Hamas's determination to use social media propaganda alongside violence, experts say.
Mor Bayder's phone didn't buzz on Saturday morning — her grandmother's routine call to ask if she was awake.
Instead, she discovered her grandmother's «brutal murder» during the Hamas attack on a village bordering the Gaza Strip posted on Facebook, Bayder wrote on the social network.
«A terrorist broke into her home, murdered her, took her phone, photographed the horror and posted it on her Facebook wall.
That's how we found out,» she added.
Speaking to Israeli TV channel Canal 13, a tearful Bayder said the killer had called her aunt to force her to view the images of her grandmother «lying in a pool of blood» in the kibbutz of Nir Oz, just two kilometres from Hamas-controlled Gaza.
Several Israelis from the area have been reported missing.
'Unprecedented at this scale'
Violence is the recurring theme in many other photos and videos spread online by Hamas or its supporters since Saturday.
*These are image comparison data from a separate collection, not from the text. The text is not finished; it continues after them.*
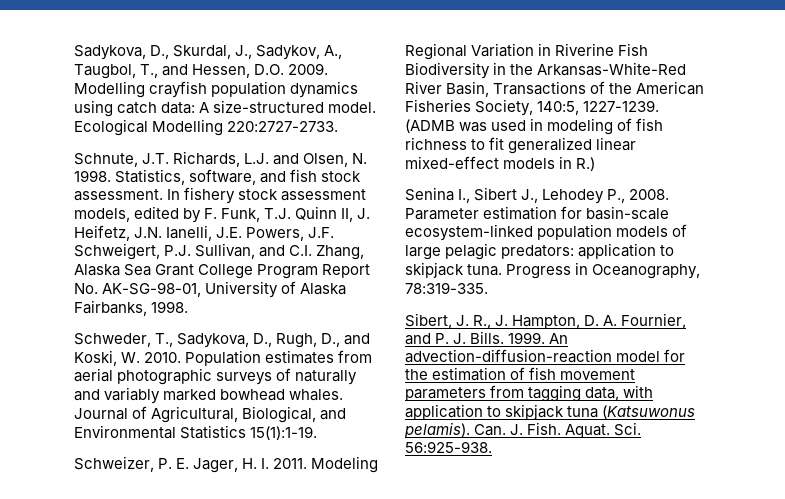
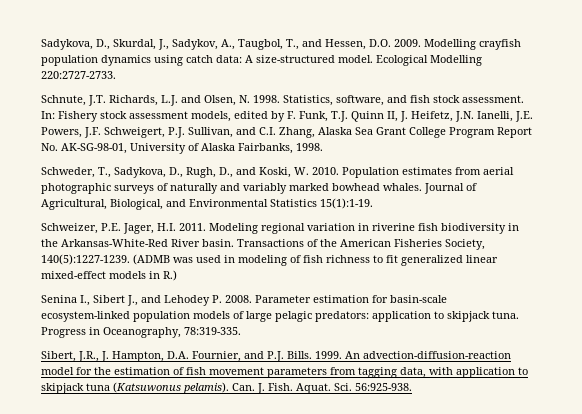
- In fishery stock assessment models, edited by F. Funk, T.J. Quinn II, J. Heifetz, J.N. Ianelli, J.E. Powers, J.F. Schweigert, P.J. Sullivan, and C.I. Zhang, Alaska Sea Grant College Program Report No. AK-SG-98-01, University of Alaska Fairbanks, 1998.
+ In: Fishery stock assessment models, edited by F. Funk, T.J. Quinn II, J. Heifetz, J.N. Ianelli, J.E. Powers, J.F. Schweigert, P.J. Sullivan, and C.I. Zhang, Alaska Sea Grant College Program Report No. AK-SG-98-01, University of Alaska Fairbanks, 1998.
- Schweizer, P. E. Jager, H. I. 2011. Modeling Regional Variation in Riverine Fish Biodiversity in the Arkansas-White-Red River Basin, Transactions of the American Fisheries Society, 140:5, 1227-1239.
+ Schweizer, P.E. Jager, H.I. 2011. Modeling regional variation in riverine fish biodiversity in the Arkansas-White-Red River basin. Transactions of the American Fisheries Society, 140(5):1227-1239.
- Senina I., Sibert J., Lehodey P., 2008.
+ Senina I., Sibert J., and Lehodey P. 2008.
- Sibert, J. R., J. Hampton, D. A. Fournier, and P. J. Bills.
+ Sibert, J.R., J. Hampton, D.A. Fournier, and P.J. Bills.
«This is on purpose: The goal is to trigger a sense of helplessness, paralysis, and humiliation,» said Michael Horowitz, a security analyst at consultancy Le Beck International.
Even the most unbearable images have gone viral, including footage of a woman's partially naked body in the bed of a pick-up truck cheered by armed men.
Her mother has identified her as Shani Louk, a German-Israeli in her twenties who was at a desert rave which turned into a bloodbath early Saturday.
Another widely-shared video shows a family huddled together on the ground.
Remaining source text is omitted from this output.